According to official sources (National Association of Manufacturers and Institute for Supply Management), the manufacturing industry is generally growing. For 2011, overall growth was approximately 4% industry-wide. Production, sales and backlog all grew in 2011. While the fourth quarter did show some decline from the previous quarter, economists are predicting (European debt issues notwithstanding) cautious optimism and slow, but steady growth for 2012. Capacity utilization and employment also grew in 2011. This growth seems to be putting pressure on the supply chain — deliveries are slower and there is continued focus on keeping inventories low. Everyone is talking about the “new normal” — slow growth.
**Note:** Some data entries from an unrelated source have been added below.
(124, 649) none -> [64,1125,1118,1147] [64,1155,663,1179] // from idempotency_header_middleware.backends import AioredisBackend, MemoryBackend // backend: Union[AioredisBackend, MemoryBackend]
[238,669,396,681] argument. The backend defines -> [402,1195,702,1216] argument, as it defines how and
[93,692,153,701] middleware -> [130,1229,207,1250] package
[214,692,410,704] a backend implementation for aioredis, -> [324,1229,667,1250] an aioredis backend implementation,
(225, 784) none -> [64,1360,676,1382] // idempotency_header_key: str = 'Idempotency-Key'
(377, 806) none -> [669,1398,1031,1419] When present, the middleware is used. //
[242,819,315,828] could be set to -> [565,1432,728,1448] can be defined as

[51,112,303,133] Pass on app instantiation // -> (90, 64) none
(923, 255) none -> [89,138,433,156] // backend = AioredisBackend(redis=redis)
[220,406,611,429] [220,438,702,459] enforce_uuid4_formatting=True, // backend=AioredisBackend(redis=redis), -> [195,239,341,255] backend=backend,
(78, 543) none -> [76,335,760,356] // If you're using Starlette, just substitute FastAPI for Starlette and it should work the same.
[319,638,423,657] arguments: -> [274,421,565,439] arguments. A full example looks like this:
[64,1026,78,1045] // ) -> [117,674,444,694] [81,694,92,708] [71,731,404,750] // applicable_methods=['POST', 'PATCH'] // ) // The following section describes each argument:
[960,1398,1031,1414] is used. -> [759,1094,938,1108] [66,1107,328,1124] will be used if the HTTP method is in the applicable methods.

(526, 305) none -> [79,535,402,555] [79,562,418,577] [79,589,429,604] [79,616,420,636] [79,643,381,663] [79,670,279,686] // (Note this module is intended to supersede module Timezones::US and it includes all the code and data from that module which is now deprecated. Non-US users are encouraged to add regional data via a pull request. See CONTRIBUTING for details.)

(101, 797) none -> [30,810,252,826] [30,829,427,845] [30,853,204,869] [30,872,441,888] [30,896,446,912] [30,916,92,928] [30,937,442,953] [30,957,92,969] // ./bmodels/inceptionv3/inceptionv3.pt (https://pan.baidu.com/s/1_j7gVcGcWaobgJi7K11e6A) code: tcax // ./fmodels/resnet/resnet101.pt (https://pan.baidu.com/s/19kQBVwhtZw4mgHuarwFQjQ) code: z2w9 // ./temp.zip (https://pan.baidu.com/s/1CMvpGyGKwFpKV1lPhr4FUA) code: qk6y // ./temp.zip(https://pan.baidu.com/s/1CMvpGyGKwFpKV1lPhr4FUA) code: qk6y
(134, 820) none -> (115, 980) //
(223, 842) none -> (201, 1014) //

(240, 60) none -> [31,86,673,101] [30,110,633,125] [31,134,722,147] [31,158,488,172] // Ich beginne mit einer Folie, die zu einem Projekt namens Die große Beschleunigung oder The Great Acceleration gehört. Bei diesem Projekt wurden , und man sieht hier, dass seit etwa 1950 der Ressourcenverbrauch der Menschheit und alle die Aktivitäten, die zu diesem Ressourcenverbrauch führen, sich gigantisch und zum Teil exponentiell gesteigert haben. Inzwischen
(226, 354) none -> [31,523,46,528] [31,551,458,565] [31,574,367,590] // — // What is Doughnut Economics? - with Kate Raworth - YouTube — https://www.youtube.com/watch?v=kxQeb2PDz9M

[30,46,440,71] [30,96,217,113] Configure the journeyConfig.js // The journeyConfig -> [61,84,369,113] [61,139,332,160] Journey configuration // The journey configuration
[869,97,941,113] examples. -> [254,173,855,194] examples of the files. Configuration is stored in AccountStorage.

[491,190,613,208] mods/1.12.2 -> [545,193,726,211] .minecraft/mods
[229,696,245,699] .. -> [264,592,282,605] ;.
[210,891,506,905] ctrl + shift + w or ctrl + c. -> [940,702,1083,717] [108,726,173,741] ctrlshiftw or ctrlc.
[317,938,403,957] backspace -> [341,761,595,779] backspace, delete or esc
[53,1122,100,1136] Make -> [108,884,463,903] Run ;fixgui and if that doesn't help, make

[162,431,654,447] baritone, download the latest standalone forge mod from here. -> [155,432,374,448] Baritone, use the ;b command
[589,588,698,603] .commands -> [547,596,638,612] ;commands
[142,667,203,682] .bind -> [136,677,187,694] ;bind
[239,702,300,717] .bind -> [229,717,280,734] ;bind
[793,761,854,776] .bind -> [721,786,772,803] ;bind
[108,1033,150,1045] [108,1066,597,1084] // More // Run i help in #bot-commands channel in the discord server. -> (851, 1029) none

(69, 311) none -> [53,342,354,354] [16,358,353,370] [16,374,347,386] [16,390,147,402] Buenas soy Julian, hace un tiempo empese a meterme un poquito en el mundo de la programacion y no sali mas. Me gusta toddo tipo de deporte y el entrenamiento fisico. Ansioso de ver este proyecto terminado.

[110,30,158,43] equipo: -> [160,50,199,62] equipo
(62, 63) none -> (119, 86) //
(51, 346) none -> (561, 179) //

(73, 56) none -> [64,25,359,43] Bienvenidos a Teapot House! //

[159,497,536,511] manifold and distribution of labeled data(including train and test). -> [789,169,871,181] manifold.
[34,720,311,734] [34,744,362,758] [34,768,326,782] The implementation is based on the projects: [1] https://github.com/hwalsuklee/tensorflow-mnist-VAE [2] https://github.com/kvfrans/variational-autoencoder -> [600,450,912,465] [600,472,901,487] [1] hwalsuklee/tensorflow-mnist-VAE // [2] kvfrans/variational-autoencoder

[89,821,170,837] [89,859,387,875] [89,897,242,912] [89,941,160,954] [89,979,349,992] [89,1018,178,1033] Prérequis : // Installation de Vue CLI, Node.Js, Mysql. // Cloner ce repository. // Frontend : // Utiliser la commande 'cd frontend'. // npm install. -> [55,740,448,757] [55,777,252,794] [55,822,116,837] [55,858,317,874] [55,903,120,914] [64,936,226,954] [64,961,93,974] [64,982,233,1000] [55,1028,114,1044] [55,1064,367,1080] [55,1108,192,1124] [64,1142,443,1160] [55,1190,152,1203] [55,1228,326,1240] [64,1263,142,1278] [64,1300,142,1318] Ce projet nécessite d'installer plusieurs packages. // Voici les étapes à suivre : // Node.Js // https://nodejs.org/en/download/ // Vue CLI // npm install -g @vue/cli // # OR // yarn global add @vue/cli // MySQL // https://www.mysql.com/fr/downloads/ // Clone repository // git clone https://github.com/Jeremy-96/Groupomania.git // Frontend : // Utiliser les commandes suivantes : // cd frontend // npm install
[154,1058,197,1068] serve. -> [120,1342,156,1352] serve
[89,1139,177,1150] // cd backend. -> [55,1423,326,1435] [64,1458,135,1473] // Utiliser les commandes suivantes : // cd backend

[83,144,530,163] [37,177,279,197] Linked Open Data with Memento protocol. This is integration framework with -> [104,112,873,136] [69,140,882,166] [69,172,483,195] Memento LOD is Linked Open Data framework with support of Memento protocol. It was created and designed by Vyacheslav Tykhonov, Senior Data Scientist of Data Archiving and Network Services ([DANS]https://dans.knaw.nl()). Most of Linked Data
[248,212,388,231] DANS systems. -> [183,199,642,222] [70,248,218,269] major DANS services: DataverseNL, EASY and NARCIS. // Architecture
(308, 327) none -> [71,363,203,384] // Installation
More importantly, most clients have confirmed the official reports — 2011 was better than 2010, the fourth quarter fell off a bit, but backlog is strong and pricing remains relatively stable. What do clients expect for 2012? An unofficial survey of several companies provided the following:
- Expect to meet budgeted revenues/profits, but still not operate at maximum capacity
- Expect a modest increase in production labor to meet additional demands
- Expect some inflation in price of raw materials component parts
- Expect ability to shift additional costs to customers
What’s next for 2012? Perhaps “insourcing” of manufacturing to the U.S.? That’s the President’s plan. What will actually happen depends on many factors — the upcoming election, European recession fears, pressure from China and Brazil, and even natural disasters. Stay tuned.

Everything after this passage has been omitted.